Gender and inclusion are the focus for the Parity Group, an informal collective established in 2014 and based at ETH Zurich’s Department of Architecture. The connected Parity Front is an independent offshoot that aims to support the conversation around gender balance, representation, inclusion and harassment in schools beyond ETH.
(ETH Zurich, Switzerland)
The Parity Group is an informal and fluid aggregation of people who care about the topic of gender and inclusion, based at the Department of Architecture at the ETH Zurich. Established in December 2014, the grassroots organisation is centred around a core of about 20–30 people but counts anyone that shows up to a meeting as a member (even if it’s just once).
The Parity Group has a more formal relationship with the institution through an official department committee, the Parity and Diversity Commission (PDK), which was established as part of ongoing institutional activism. PDK has balanced representation of students, teaching staff and professors and the two staff representatives in the PDK are usually the drivers of the Parity Group’s meetings, agendas and other organisational matters.

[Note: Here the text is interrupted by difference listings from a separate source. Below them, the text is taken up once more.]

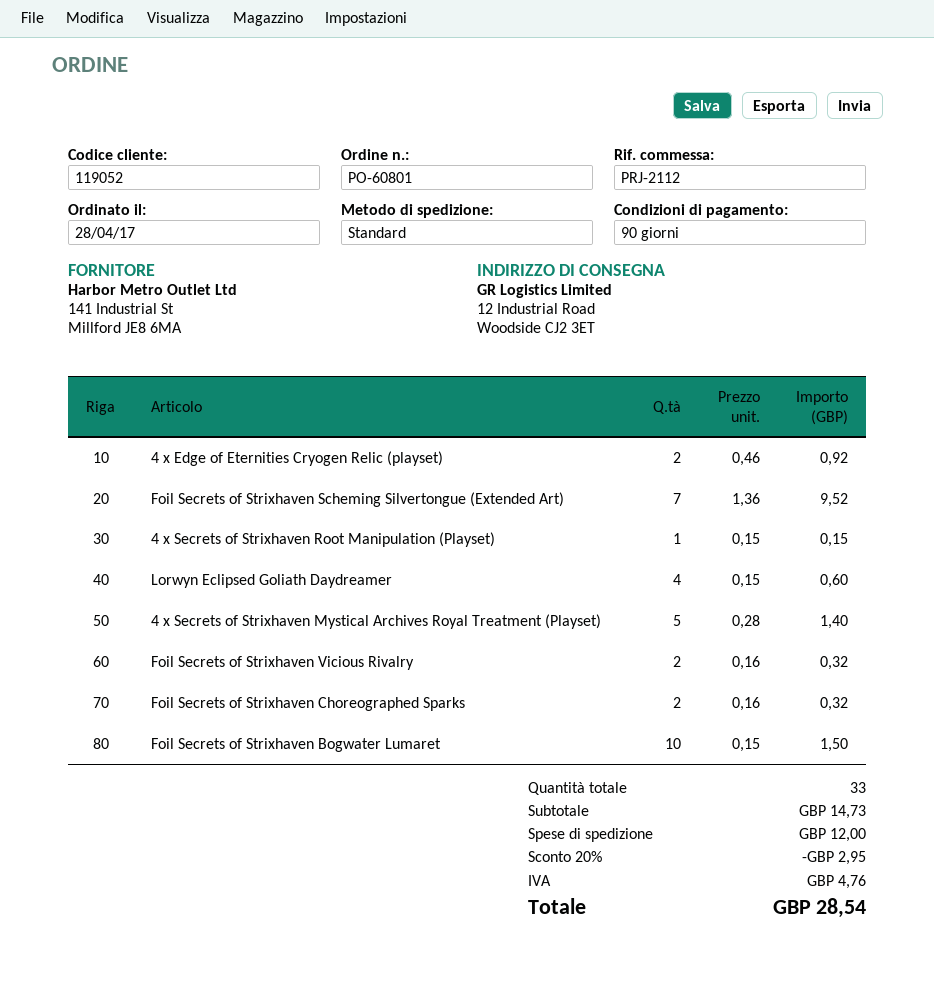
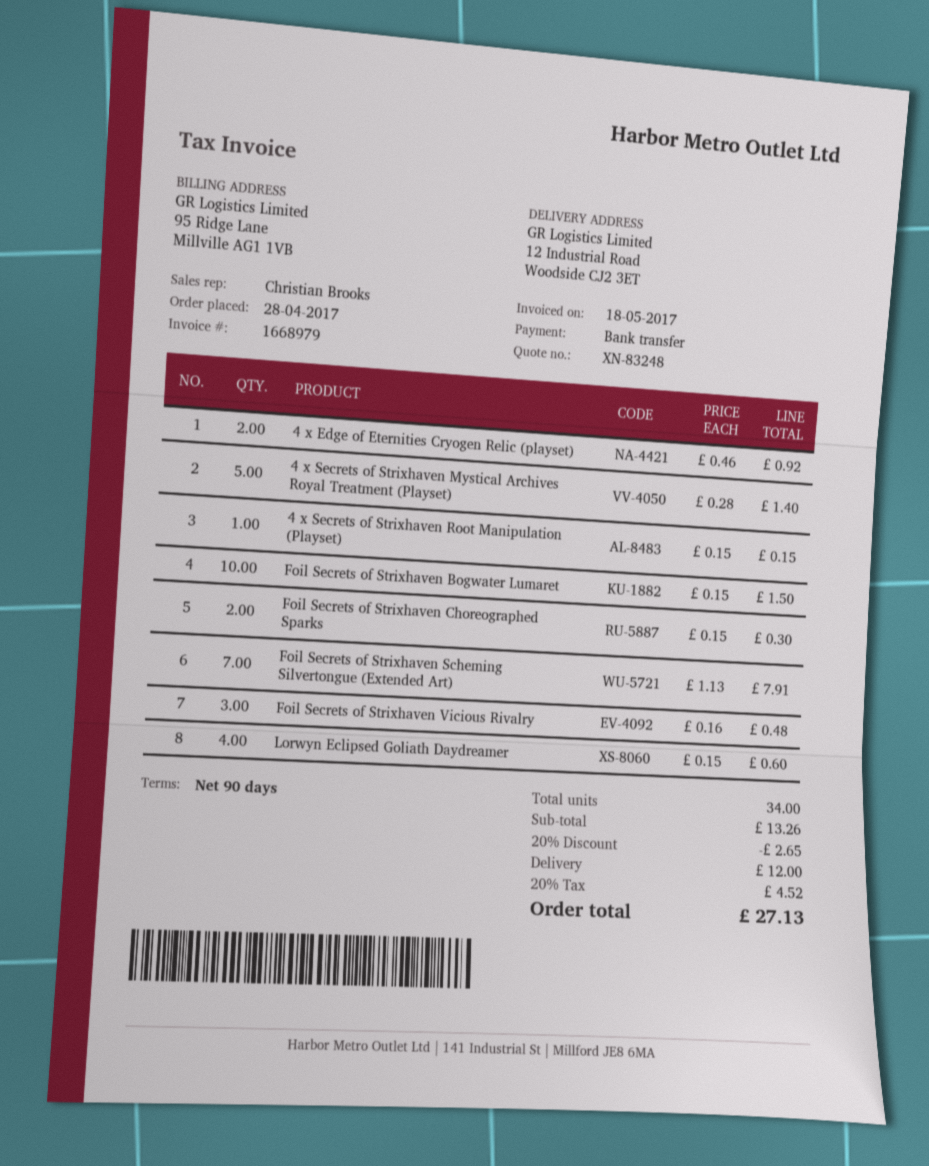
Foil Secrets of Strixhaven Scheming Silvertongue (Extended Art): 7 x 1.36 = 9.52 -> 7 x 1.13 = 7.91
Foil Secrets of Strixhaven Vicious Rivalry: 2 x 0.16 = 0.32 -> 3 x 0.16 = 0.48
Foil Secrets of Strixhaven Choreographed Sparks: 2 x 0.16 = 0.32 -> 2 x 0.15 = 0.30
total quantity: 33 -> 34
subtotal: 14.73 -> 13.26
discount: 20% = 2.95 -> 20% = 2.65
tax: 4.76 -> 4.52
total: 28.54 -> 27.13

The Parity Group’s audience is principally the ETHZ architecture department, and its main focus is on improving gender equality and equity within the department. However, the group also reaches out across the university and beyond to other design institutions and practices via the annual Parity Talks event and the independent offshoot organisation, Parity Front.
The general absence of discussion on all matters gender and inclusion was the motivation for forming Parity Group, but an all-male panel at a crit was the spark. This led to a gathering of assistants at the school in December 2014, which became the starting point of the Parity Group. This first meeting led to an official submission to the school administration to create a platform for discussion: the Parity Talks, a yearly event since 2016.
Roadmap for change
During the first Parity Talks, we created a roadmap to strategically improve the gender balance within the department, ‘the 9 points for parity’. These are:
- Creating a Parity Board, responsible for instigating the measures by which gender parity is achieved, their gradual implementation, the connected fundraising tasks, and the organisation of future public events such as the annual Parity Talks.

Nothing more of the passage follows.